我拍著腿叫道:「簡單說,就是一個別人都知道他每月只能掙800塊錢的人看中了一件8000塊的東西,可他其實有8萬,現在的問題就是:這個人明明有錢卻不敢去買自己喜歡的東西,心裡憋屈呀。」
包子見我有點小激動,納悶道:「說什麼呢一句聽不懂,跟你有關係嗎?」
事實上我確實有點鬱悶了,打了這麼久比賽就這麼突然要結束了,而且還一點好處也得不到,這麼長時間就算臉盆裡練憋氣還增長肺活量呢!
包子上床以後習慣姓地把電視換到地方臺,螢幕上是坐的黑壓壓的體育場,正趕上裡面的播音員說:「……新產生的4強包括我市育……」包子連看都沒看一眼就換了臺,一邊說:
「看吧,自從不讓跑摩的以後閒人越來越多了。」
第二天我一睜眼就通過搖曳的窗簾後面透出來的光判斷出時間可能不早了,果然,一看錶快9點了,這次我沒有急,從容不迫地刷牙洗臉,又換了一身衣服,心裡忽然也感到一陣輕鬆,或許早點結束也好,至少不用每天這麼抓心撓肝的,把該走的都送走,我也該忙我結婚的事了,而且除了項羽5人組我也很少見了,劉邦和黑寡婦雙宿雙飛,二傻和胖子也不知道在忙什麼,李師師有時候會去會場看一眼,穿的小白領似的,也不知傍沒傍上二流導演什麼的。

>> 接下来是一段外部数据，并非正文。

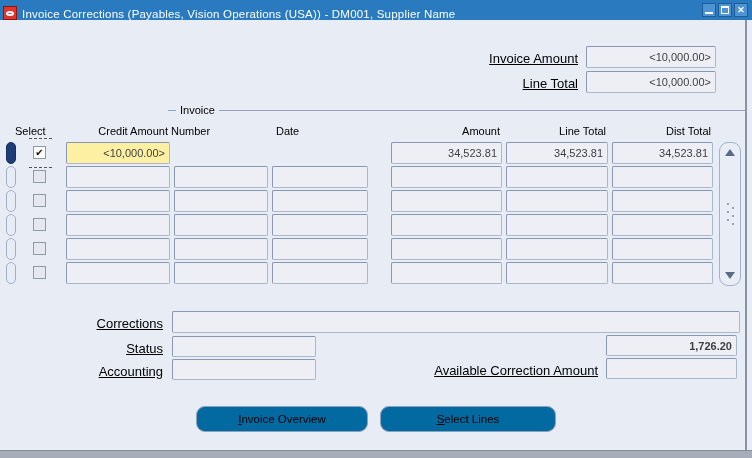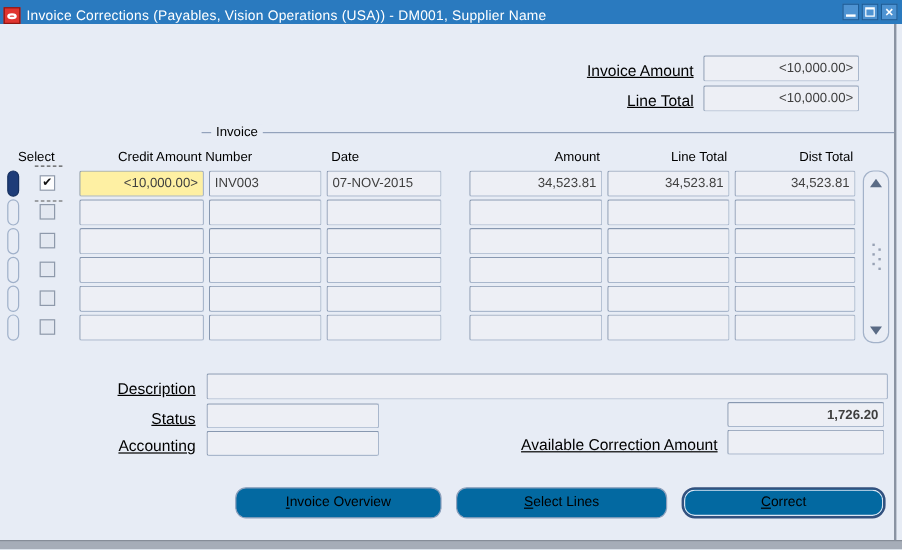--- a/index.html
+++ b/index.html
@@ -164,7 +164,6 @@
     <div class="cb checked">✔</div>
     <div class="dash" style="top:25px;"></div>
     <div class="fld c0 yellow num">&lt;10,000.00&gt;</div>
-    <div class="fld c1">INV003</div>
     <div class="fld c2">07-NOV-2015</div>
     <div class="fld c3 num">34,523.81</div>
     <div class="fld c4 num">34,523.81</div>

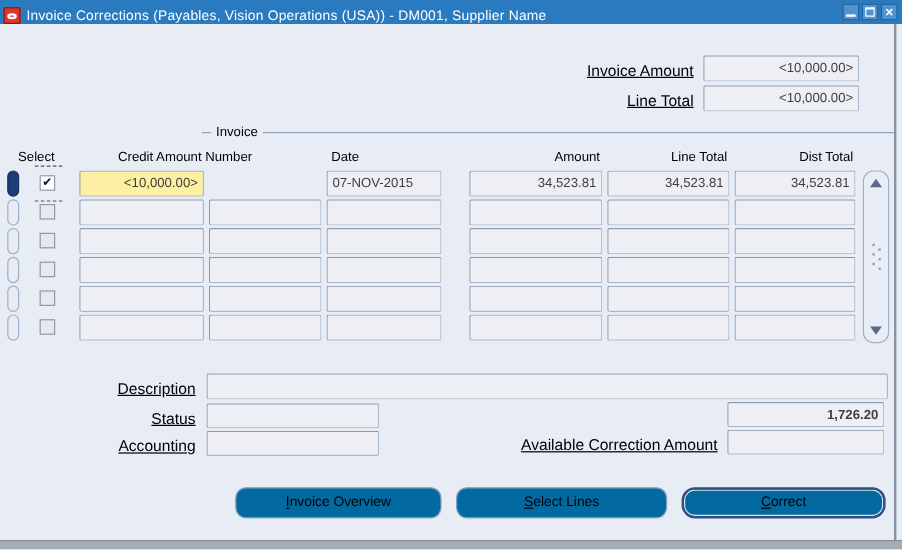--- a/index.html
+++ b/index.html
@@ -164,7 +164,6 @@
     <div class="cb checked">✔</div>
     <div class="dash" style="top:25px;"></div>
     <div class="fld c0 yellow num">&lt;10,000.00&gt;</div>
-    <div class="fld c2">07-NOV-2015</div>
     <div class="fld c3 num">34,523.81</div>
     <div class="fld c4 num">34,523.81</div>
     <div class="fld c5 num">34,523.81</div>

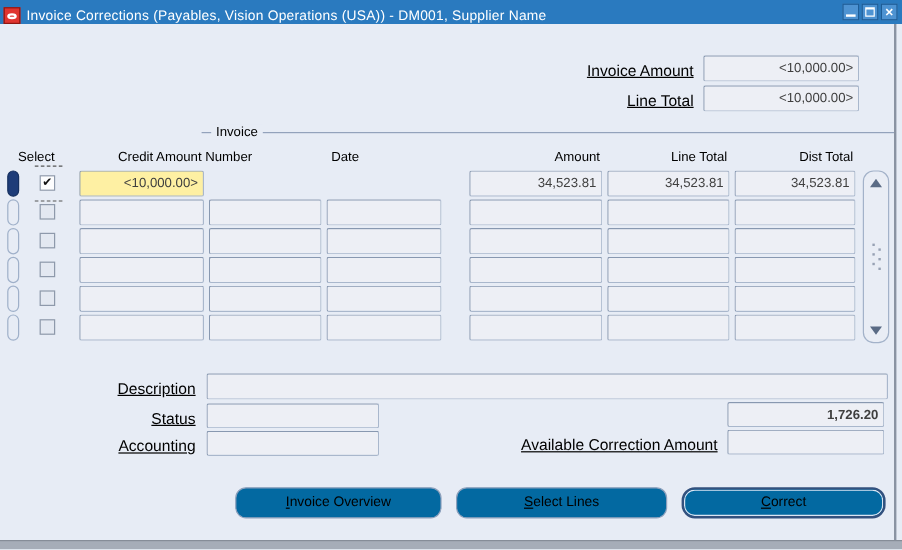--- a/index.html
+++ b/index.html
@@ -234,7 +234,7 @@
       </div>
   </div>
 
-  <div class="lbl r" style="left:60px; top:316px; width:103px;">Description</div>
+  <div class="lbl r" style="left:60px; top:316px; width:103px;">Corrections</div>
   <div class="fld" style="left:172px; top:311px; width:568px;"></div>
 
   <div class="lbl r" style="left:60px; top:341px; width:103px;">Status</div>

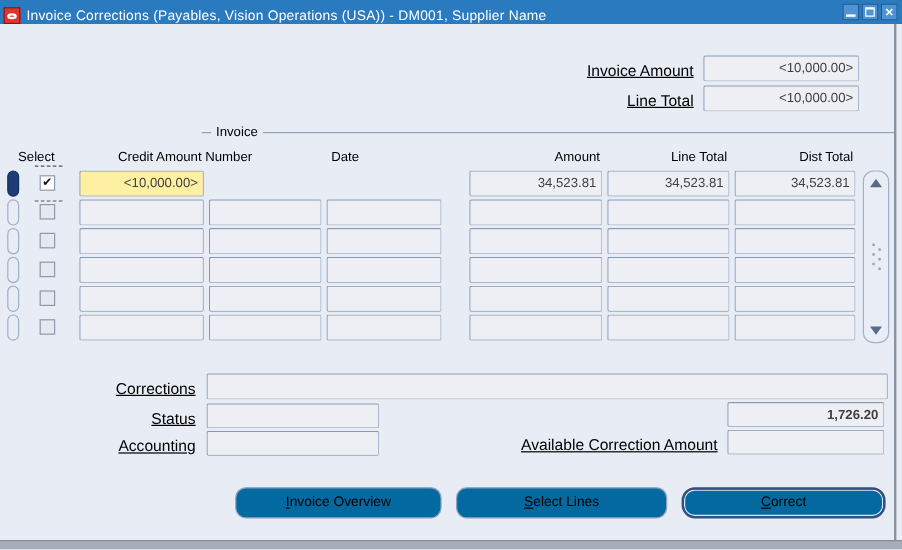--- a/index.html
+++ b/index.html
@@ -254,9 +254,6 @@
   <div class="btn" style="left:380px; width:176px;">
     <span class="btn-label">Select Lines</span>
   </div>
-  <div class="btn default" style="left:568px; width:170px;">
-    <span class="btn-label">Correct</span>
-  </div>
 
   <div class="right-edge"></div>
   <div class="bottom-strip"></div>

我到了會場一眼就看見好漢們圍住一個擂臺在觀戰,臺上,董平正在大戰老虎——或者說在痛揍老虎,可以看出老虎的眼角和鼻樑都已經做過了處理,傷痕明顯,我也不知道比賽進行了多長時間了,總之他的腳步已經凌亂,所能做的唯一表示就是兇狠地衝上來然後被董平輕描淡寫地踢倒在或者一閃身他就自己撲在地上。
我來到好漢們中間,失笑道:「這人還真是不怕揍,第幾局了?」林沖密切地關注著臺上的情勢,說:「第二局了。」我這才發現好漢們的表情都很肅穆,他們一言不發地盯著臺上的老虎,我悄悄拍了拍朱貴,問:「出什麼事了?」
朱貴敬佩地說:「老虎真是條硬漢,明知道不行,還是一直在進攻。」
這時第二局結束,裁判拉住腳步踉蹌的老虎低聲問訊了半天,這才勉強同意讓他繼續比賽。
董平下臺後擦著汗對我說:「小強你去勸勸老虎,讓他別再打了。」
我聳聳肩膀說:「誰讓你一直不搭理人家,他覺得能有個機會讓你揍他也很難得。」
董平有點發怔說:「我有嗎?」
說是說,我還是繞到老虎身邊,平時氣宇軒昂一條漢子現在已經喘成一個兒了,從鼻腔裡不斷有細微的血線流下來,董平也真是不厚道,下手這麼狠,我來到他近前,用開玩笑的口氣說:「虎哥,咱不打了行不?你要喜歡這調調我給你找倆豹皮女拿鞭子抽,比這個爽。」老虎的胸腔劇烈地起伏著,他的眼神已經有點渙散,艱難地笑著說:「他終於把我當對手了……」
後來我也明白董平的無奈了,第三局一開始,緩過力氣來的老虎又開始不要命一樣發起衝鋒,只要不把他撂倒他就連滾帶爬地糾纏你,在這種情況下,只有用重拳把他擂在地上才能讓他有片刻安寧,但老虎好象也明白他時間不多了,每一次倒地之後就立刻爬起來,我們就只能看著董平無奈地一次又一次把他打倒,打到最後,董平都快哭了,扈三娘莫名其妙地罵道:「狗曰的,真是狗曰的!」可是她的眼眶裡已經含了兩泡淚。
就在董平馬上要崩潰的時候,全場比賽結束的哨聲終於響了,老虎身子一軟就要倒下去,董平一把把他夾起來,問道:「你還想拜我為師嗎?」老虎羞澀地笑了一下,牽動了傷口,疼得一個激靈,他虛弱地說:「我……行嗎?」董平一把抱住他:「你這徒弟,我收定了!」
臺下,盧俊義指著老虎很不平靜地說:「這人跟小強一樣,武藝雖然稀鬆了點,但是可以當兄弟的。」